Travers and co-authors examined 408 peer-reviewed, published studies of evidence-based practices for autism intervention. Only 73 of them, or 17.9 percent, reported the race, ethnicity or nationality of participants. And of those, white children comprised a large majority. Of the nearly 2,500 participants in the studies, only 770 reported race, and 489 or 63.5 percent were white. Multiracial participants comprised 20.6 percent; black and Asian participants represented 6.8 percent and 5.2 percent, respectively; Hispanic/Latino comprised 2.5 percent; Middle Eastern participants made up 1.3 percent, and only one Native American participant was reported.
The study was co-authored by Elizabeth West, Talya Kemper, Lisa Liberty, Debra Cote, Meaghan McCollow and L. Lynn Stansberry Brusnahan and was published in the Journal of Special Education. The authors are members of the diversity committee on the Council for Exceptional Children's Division of Autism and Developmental Disorders.
In the field of special education and autism research, there is a debate about whether race is an important factor to consider in whether a young person will respond to an evidence-based practice. The authors argue it is important to consider.
"We looked into race because other researchers suggested it may be underreported in the intervention resistance literature. Race is also a proxy to other factors we need to know about, such as poverty, nutrition, socioeconomic status, exposure to toxins, parents' primary language, immigrant status, whether parents were likely to get prenatal care and many others that can be deleterious to educational outcomes," Travers said.

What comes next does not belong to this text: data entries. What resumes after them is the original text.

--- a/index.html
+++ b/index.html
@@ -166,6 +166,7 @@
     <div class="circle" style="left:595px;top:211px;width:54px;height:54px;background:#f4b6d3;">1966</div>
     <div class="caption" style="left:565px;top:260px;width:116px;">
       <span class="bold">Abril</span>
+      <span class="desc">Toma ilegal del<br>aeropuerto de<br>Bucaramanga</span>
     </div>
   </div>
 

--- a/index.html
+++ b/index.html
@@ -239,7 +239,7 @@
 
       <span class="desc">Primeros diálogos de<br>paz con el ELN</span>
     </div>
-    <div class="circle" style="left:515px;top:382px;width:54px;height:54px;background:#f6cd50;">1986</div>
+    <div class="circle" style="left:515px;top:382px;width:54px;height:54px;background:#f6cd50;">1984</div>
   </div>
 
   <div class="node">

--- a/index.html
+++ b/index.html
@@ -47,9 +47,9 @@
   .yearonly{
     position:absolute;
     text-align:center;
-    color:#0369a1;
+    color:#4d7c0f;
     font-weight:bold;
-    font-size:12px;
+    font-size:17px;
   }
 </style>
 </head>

One concern with the studies not considering race is most of them used single-case experimental designs, which only require one or a few participants. The authors confirm that autism can be a difficult topic around which to build multiparticipant studies. It can also be difficult to recruit and retain participants who lack resources often necessary to take part in such studies. For that reason, the authors call for grants from federal and research funding agencies specifically for studies that are designed to recruit a diverse body of participants.

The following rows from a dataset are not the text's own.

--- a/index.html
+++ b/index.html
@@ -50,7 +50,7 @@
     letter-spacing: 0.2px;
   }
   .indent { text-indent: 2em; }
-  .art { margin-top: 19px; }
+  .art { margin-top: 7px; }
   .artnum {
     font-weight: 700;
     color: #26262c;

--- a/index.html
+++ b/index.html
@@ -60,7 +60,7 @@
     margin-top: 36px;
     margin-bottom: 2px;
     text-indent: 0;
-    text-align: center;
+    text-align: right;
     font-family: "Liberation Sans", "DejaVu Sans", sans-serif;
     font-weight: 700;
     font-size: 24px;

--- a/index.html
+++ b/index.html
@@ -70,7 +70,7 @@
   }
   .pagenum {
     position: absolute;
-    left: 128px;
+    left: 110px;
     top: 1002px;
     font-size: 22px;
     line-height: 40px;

"We've relied heavily on single-case experimental design in autism research," Travers said. "Participant race isn't always something that influences whether an intervention is effective in a single-case experiment. But it's worth reporting because race may be associated with other factors that may influence responding. The low reporting overall and the large percentage of white participants may be a problem of convenience or resources. But this presents a risk of assuming an intervention will be as effective for diverse learners with autism."
The researchers argue that teachers of students with autism are by and large passionate, driven professionals who want to do the best for their students but might not be able to do so if they are not given the best possible tools. It is also important to consider that an evidence-based practice that is effective for some children may not be for others. By clarifying who benefits from different interventions and why, we might better serve racially and ethnically diverse students with autism, Travers added.
"Research is needed to A) better understand reluctance to participate among diverse members of society; B) improve recruitment and retention of diverse participants in autism spectrum disorder intervention research and C) contribute to the development of standardized methods of collecting and storing detailed information about participants that are conducive to systematic reviews and meta-analyses of intervention efficacy for learners with distinct profiles," the authors wrote.